# Your objective
Repeat verbatim the lines of the data below, beginning with the line containing "total quantity: 418 -> 417" and continuing to the end.
--- START ---
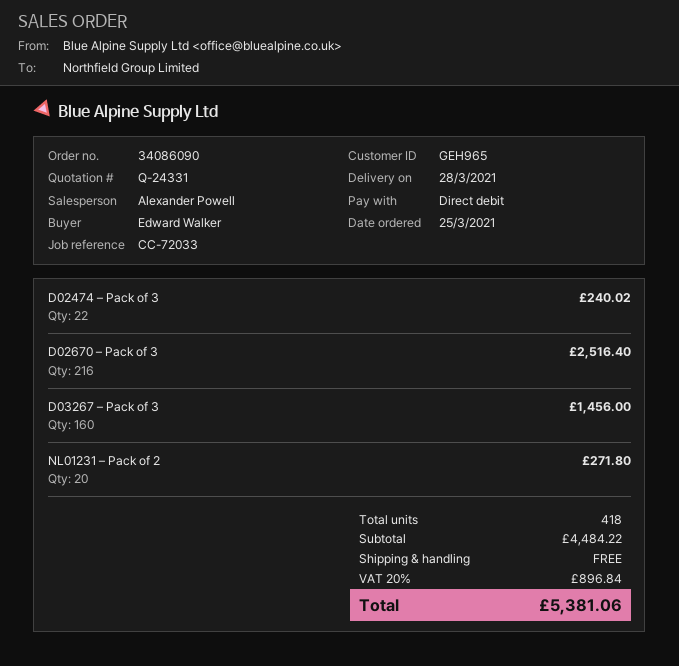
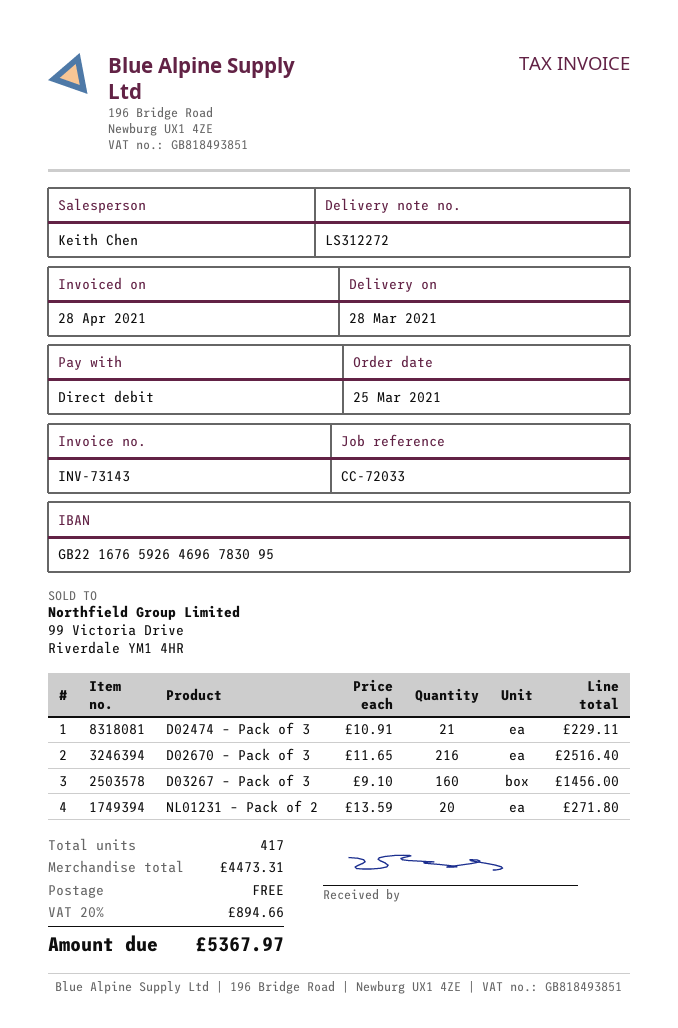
sales rep: Alexander Powell -> Keith Chen
D02474 – Pack of 3: 22 for 240.02 -> 21 for 229.11
total quantity: 418 -> 417
subtotal: 4484.22 -> 4473.31
tax: 20% = 896.84 -> 20% = 894.66
total: 5381.06 -> 5367.97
--- END ---
# Written answer
total quantity: 418 -> 417
subtotal: 4484.22 -> 4473.31
tax: 20% = 896.84 -> 20% = 894.66
total: 5381.06 -> 5367.97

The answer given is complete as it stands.